La distribution via Steam devrait ramener des joueurs, tout du moins pour ce Week End. Si vous souhaitez tester Smashball sur des serveurs pleins, c'est maintenant, car l'expérience des distributions de mods via Steam aura prouvé que si les joueurs n'accrochent pas, les serveurs se vident en moins d'un mois. Comme Gringo. Oups.

Voir la news (4 images, 1 vidéo )

----------


## theo_le_zombie

Wo pinaise , ca a bien changé depuis , j'espere que ce sera un peu plus accessible , c'est un jeu a PGM.
A propos , si vous vous battez contre Boom Threee , faites vos prieres  :tired:

----------


## El Gringo

Ptain il avait l'air cool ce mod mais y'avait personne quand je voulais y jouer, ça devrait aller mieux maintenant...  :tired:

----------


## ShinSH

C'est simple, les serveurs sont pleins, et on a du mal à trouver une place sur un serveur avec un ping correct. Au niveau de l'accessibilité, bah... Après une nouvelle session de test... C'est super dur à tous les postes.

----------


## DarkHope

Faudra que je le test, ça a l'air fun.

----------


## KikujiroTM

Naveu  :Bave:

----------


## Nemesis666

J'ai try : Jeu de Merde.

----------


## ShinSH

C'est à dire?

----------


## le faucheur

> J'ai try : Jeu de Merde.


Go pve la chialeuse !

----------


## schupin

Rho bah je viens de tester moi aussi ...

Comment dire l'idée est bonne, le tutoriel est sympa et on imagine les trucs de fou qu'on peut faire, mais une fois dans une vrai partie avec des vrais joueurs : J'ai rien compris et j'ai faillit vomir mon diner  ::O: 

Ca va très très très (aller, un dernier pour la route : très) vite. Perso j'ai pas vu la balle de toute la partie (ouais, j'avoue j'en ai fait qu'une  ::siffle:: ). Ca court dans tous les sens, ça tire (avec le gun hein, la balle je vous ai dit que je l'avais pas vue  ::P: ), ça essaye de se rentrer dedans ...

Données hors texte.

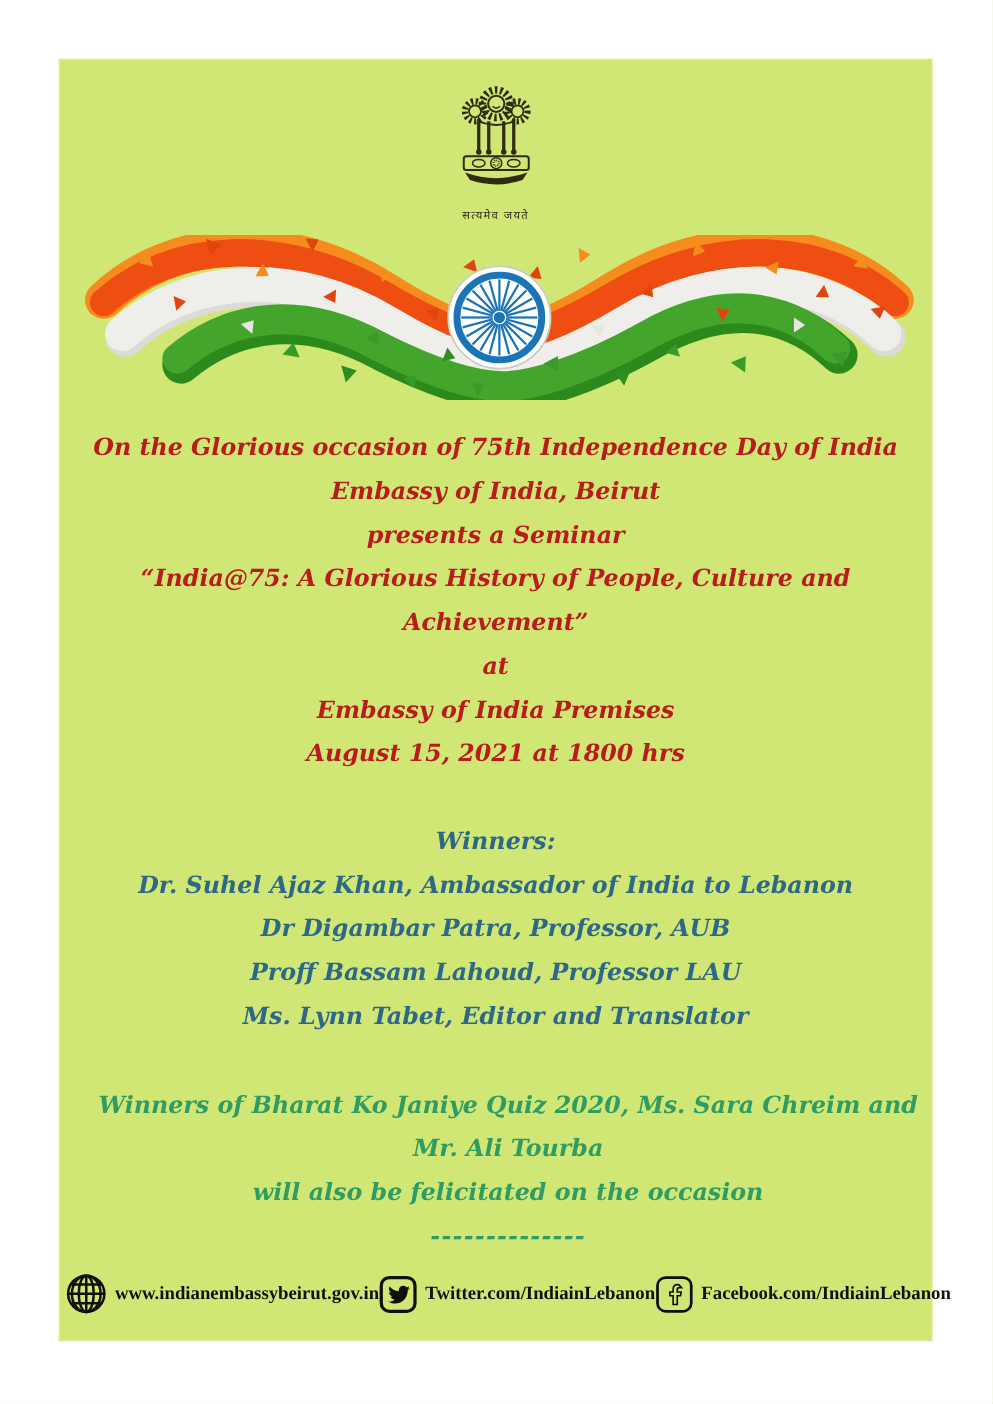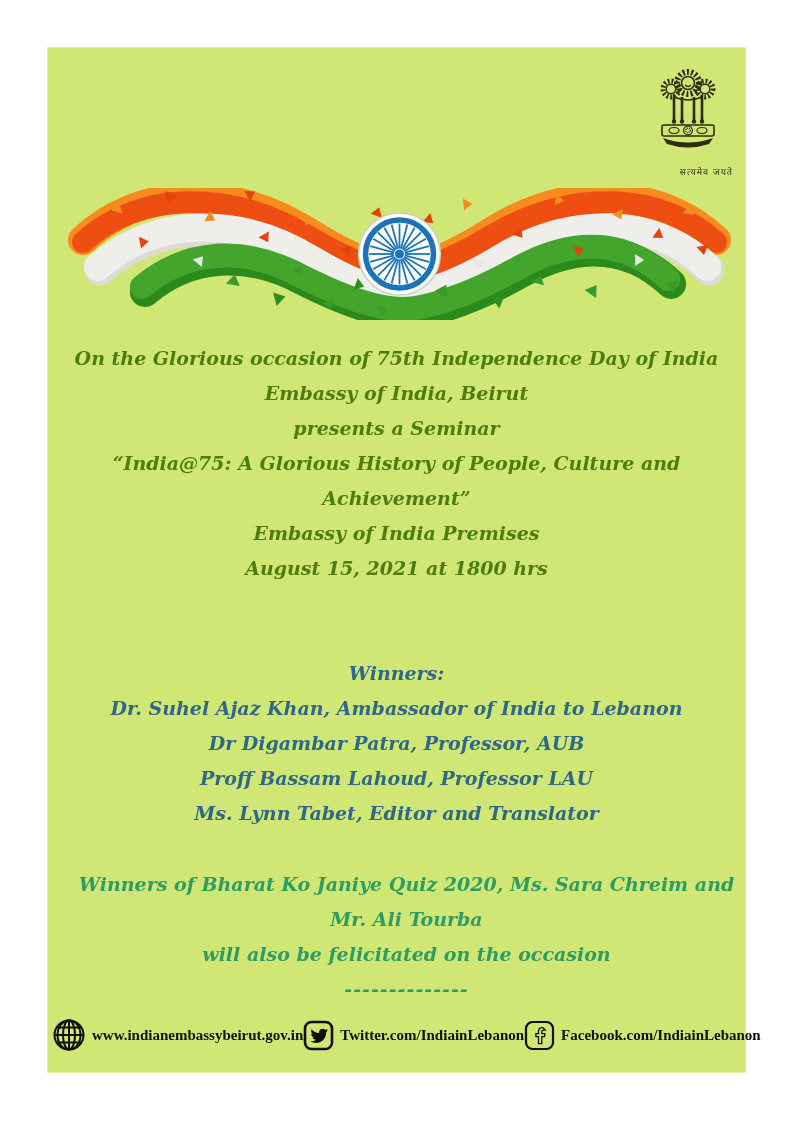"सत्यमेव जयते" .emblem-wrap { right: 12px -> 0; text-align: right -> center }
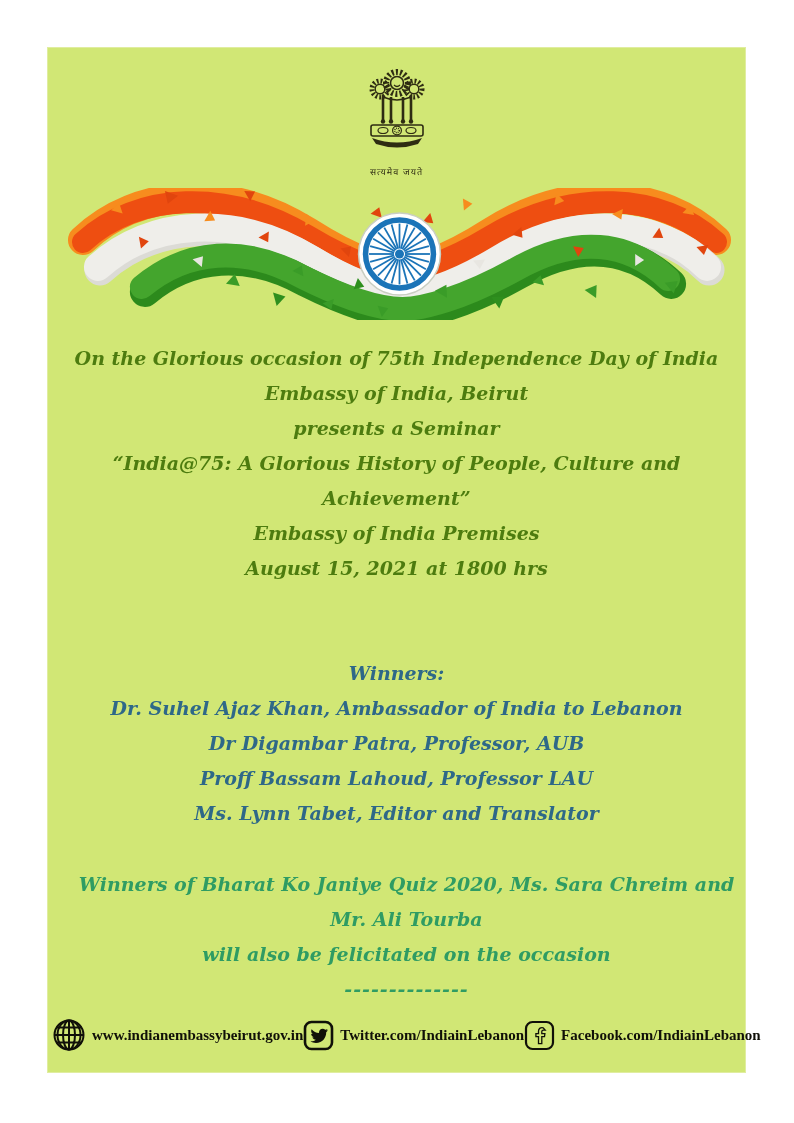"On the Glorious occasion of" .event-block { color: #4d7c0f -> #b91c1c }
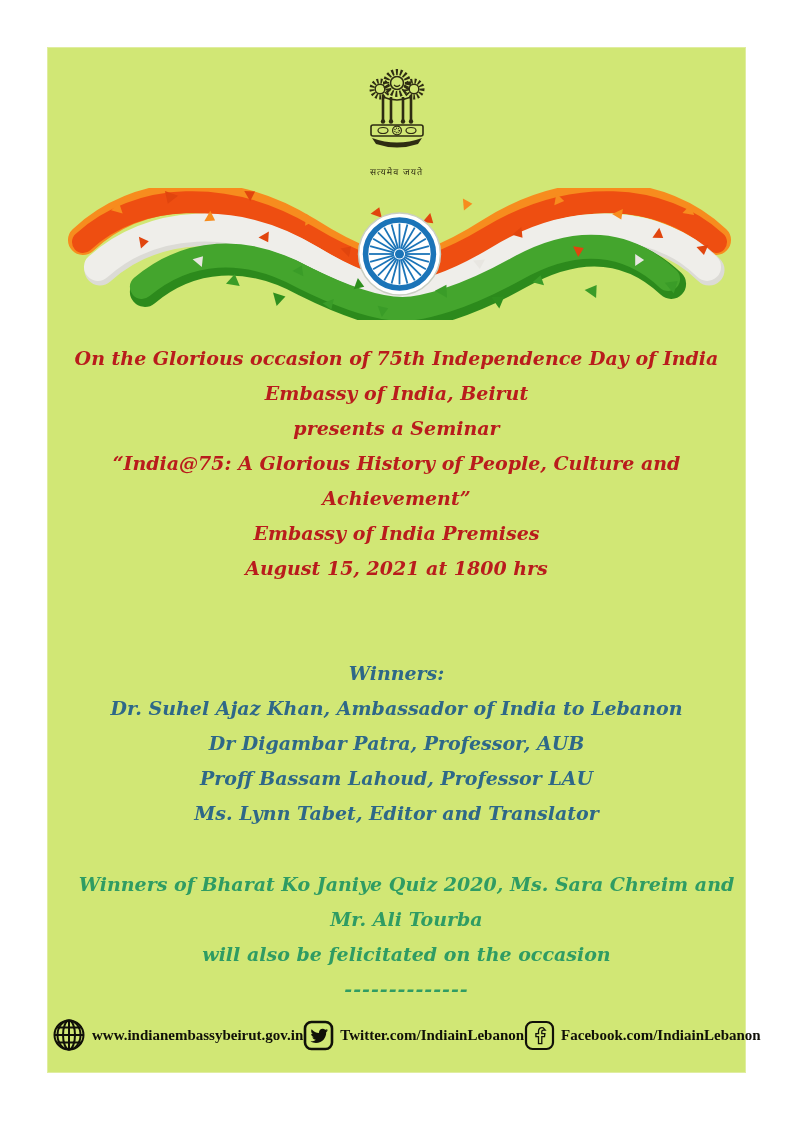"at" div { html: none -> <div>at</div> }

Mais au final ça a quand même l'air bien fun ! Faudrait peu être le tenter entre gens civilisés pour mieux appréhender la chose. Parce que là, j'avais l'impression d'être une ballerine au milieu d'un tas de rugbyman en plein match)

----------


## DarkHope

J'ai essayé, c'était assez spécial. 
Comme déjà dit, c'est super speed. Les joueurs ont une sorte de boost qu'ils peuvent activer par accoup, ainsi qu'un grappin. Du coup on peut se la tenter Spiderman mais c'est tendu comme une culotte de chasteté. 
Après j'ai pas beaucoup vu la balle non plus :/. J'étais fullback et je défendais un peu, mais j'arrivais même pas à toucher les ennemis ^^'.

A voir ce que ça donne entre canards...

----------